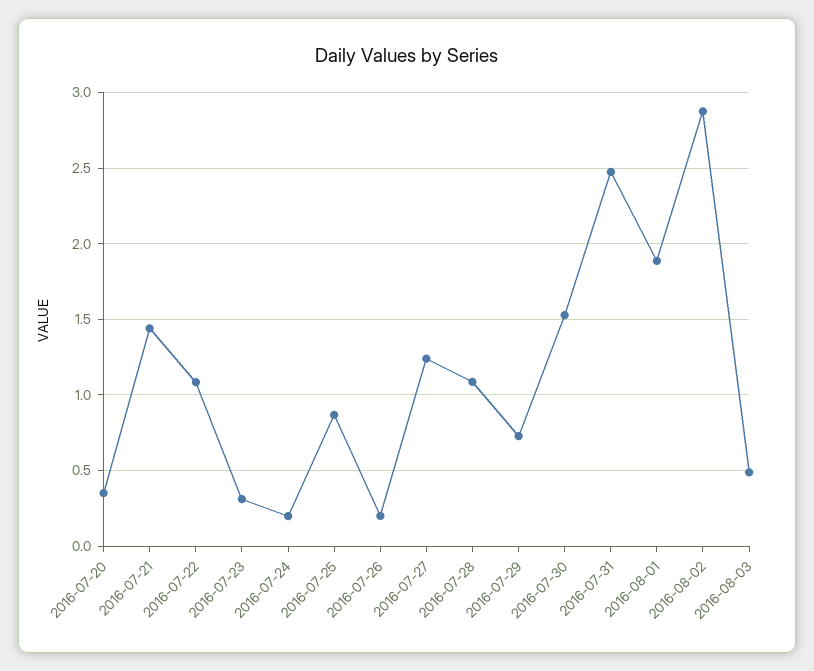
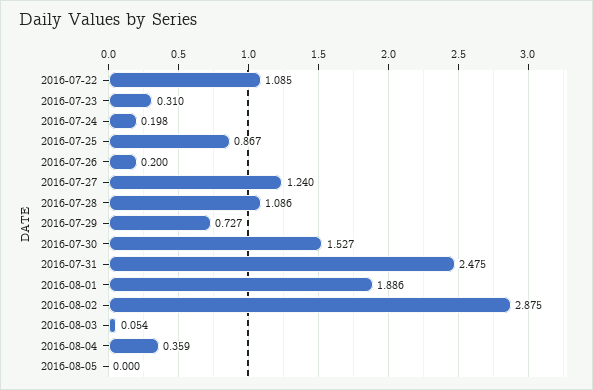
2016-07-20: 0.35 -> none
2016-07-21: 1.45 -> none
2016-08-03: 0.5 -> 0.054
2016-08-04: none -> 0.359
2016-08-05: none -> 0

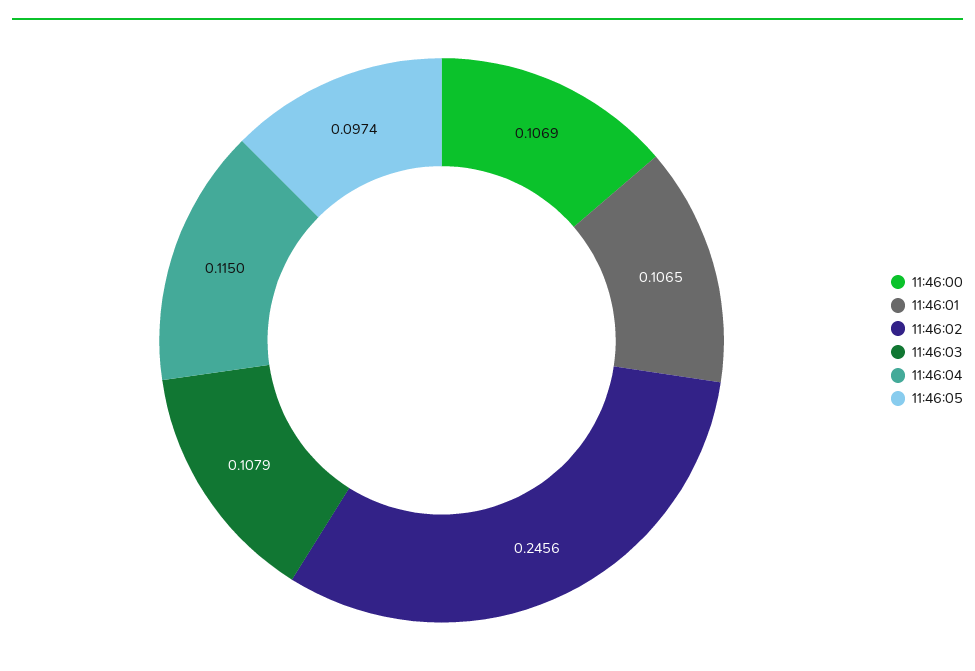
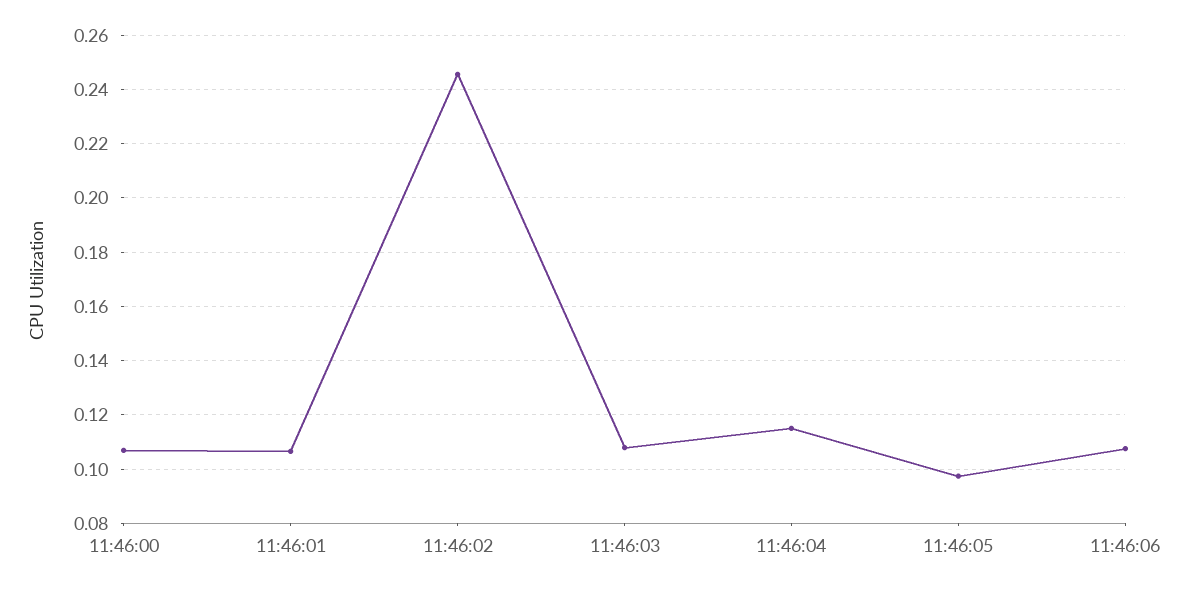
11:46:06: none -> 0.1075

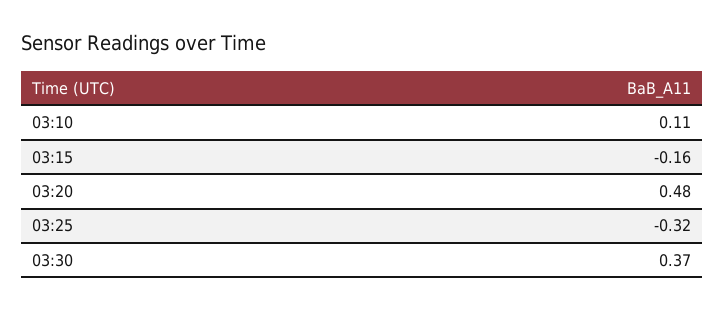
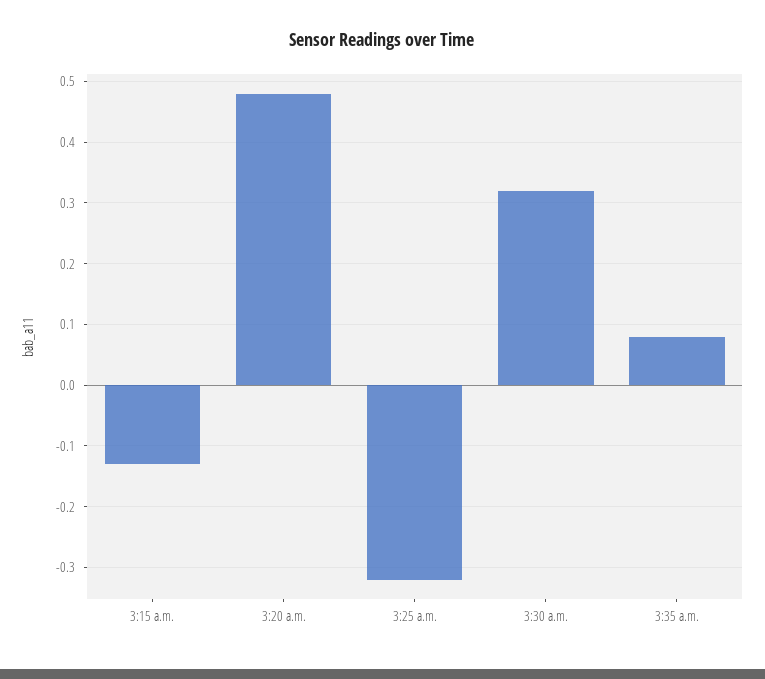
03:10: 0.11 -> none
03:15: -0.16 -> -0.13
03:30: 0.37 -> 0.32
3:35 a.m.: none -> 0.08

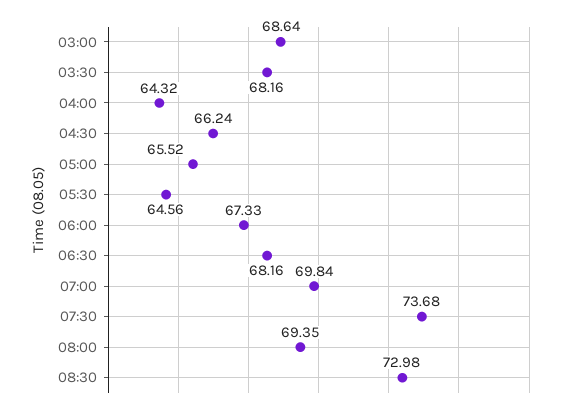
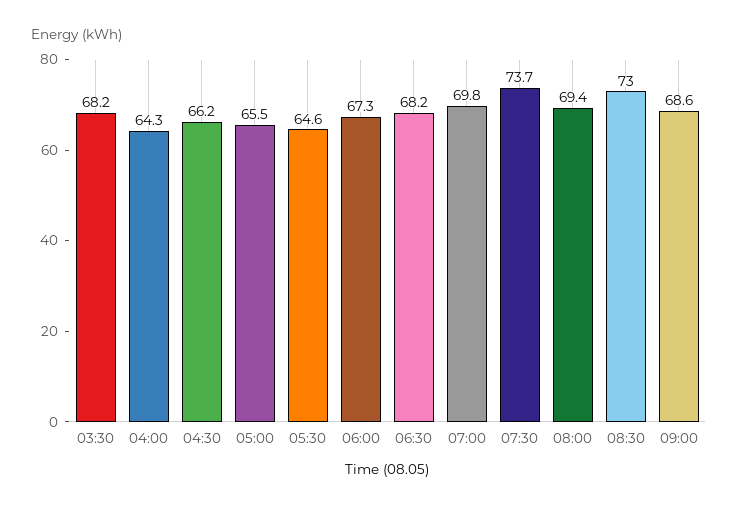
03:00: 68.64 -> none
09:00: none -> 68.6

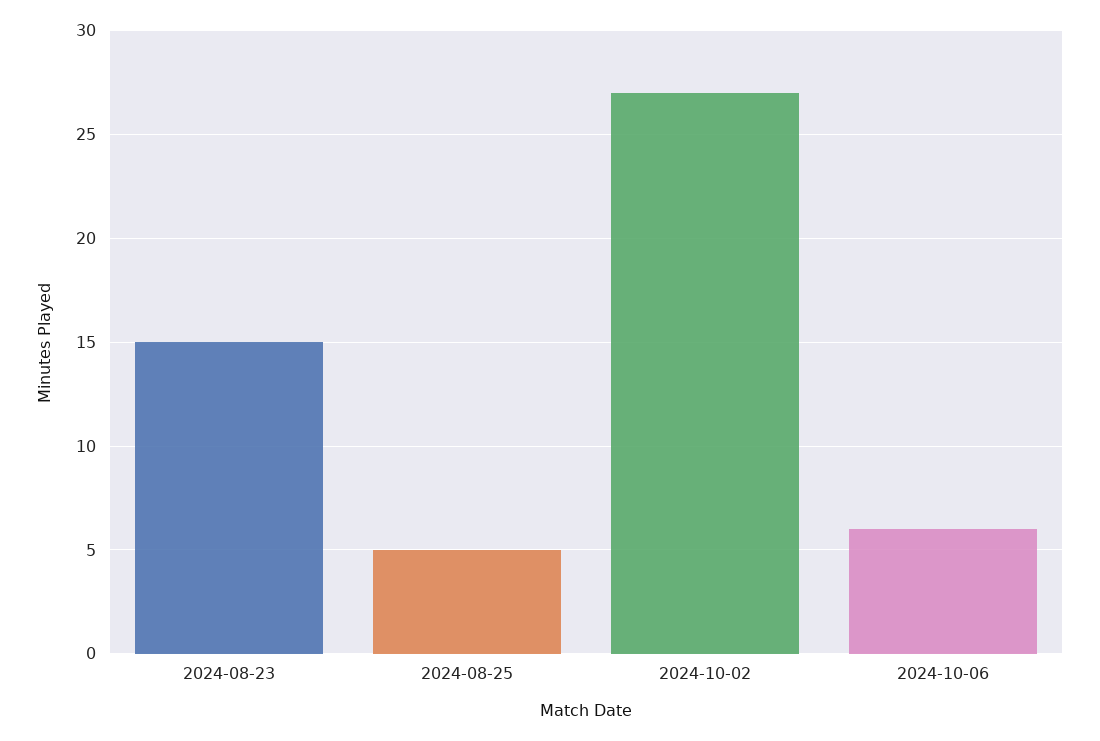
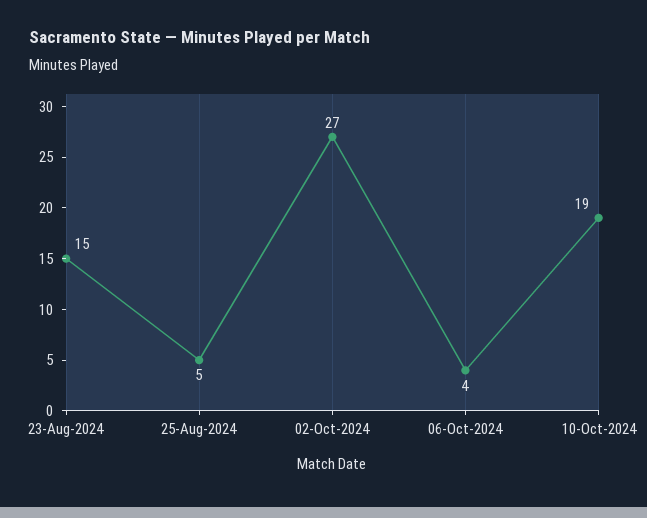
2024-10-06: 6 -> 4
10-Oct-2024: none -> 19

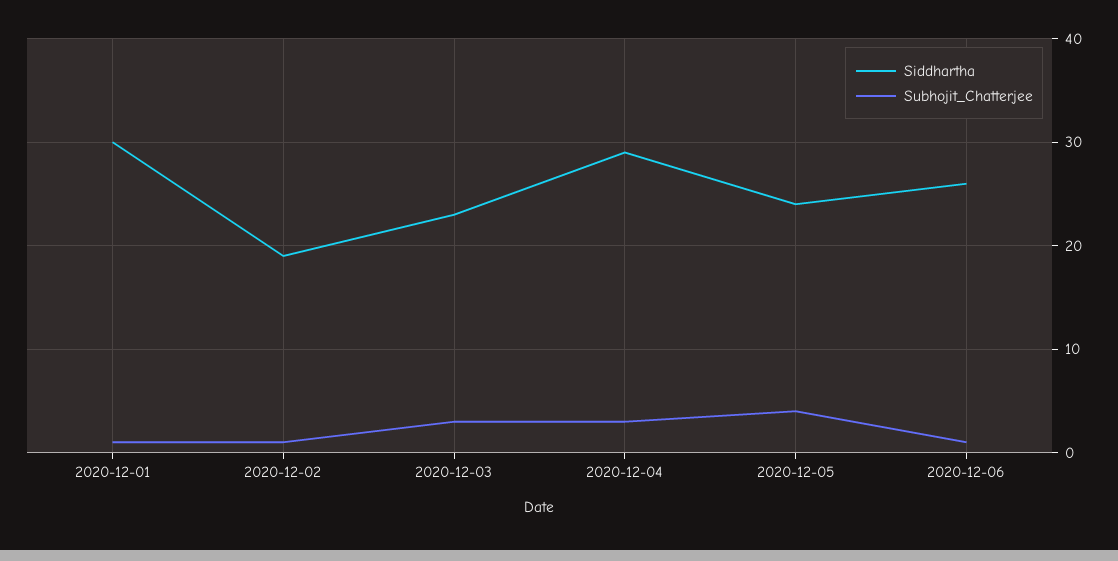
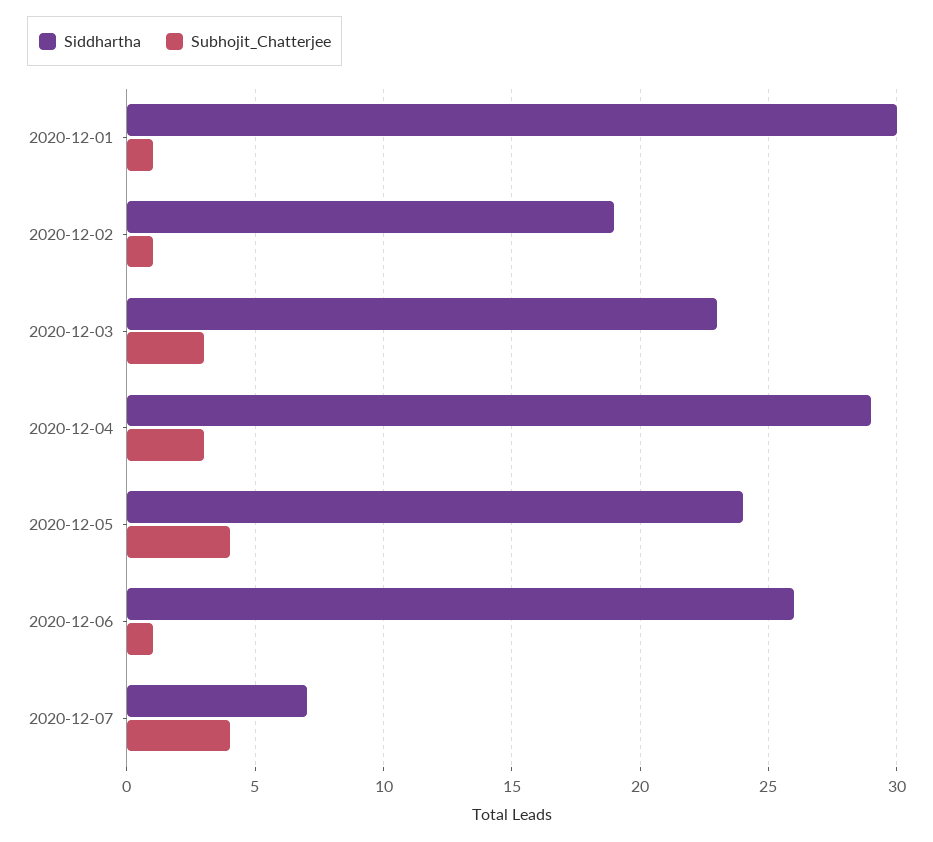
Siddhartha, 2020-12-07: none -> 7
Subhojit_Chatterjee, 2020-12-07: none -> 4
################
Exercise objective
All that the answer may contain is the exact text of the lines from the one with "3:35 a.m.: none -> 0.08" through the last line of the material, pictures excluded.

Solution for this exercise
3:35 a.m.: none -> 0.08

03:00: 68.64 -> none
09:00: none -> 68.6

2024-10-06: 6 -> 4
10-Oct-2024: none -> 19

Siddhartha, 2020-12-07: none -> 7
Subhojit_Chatterjee, 2020-12-07: none -> 4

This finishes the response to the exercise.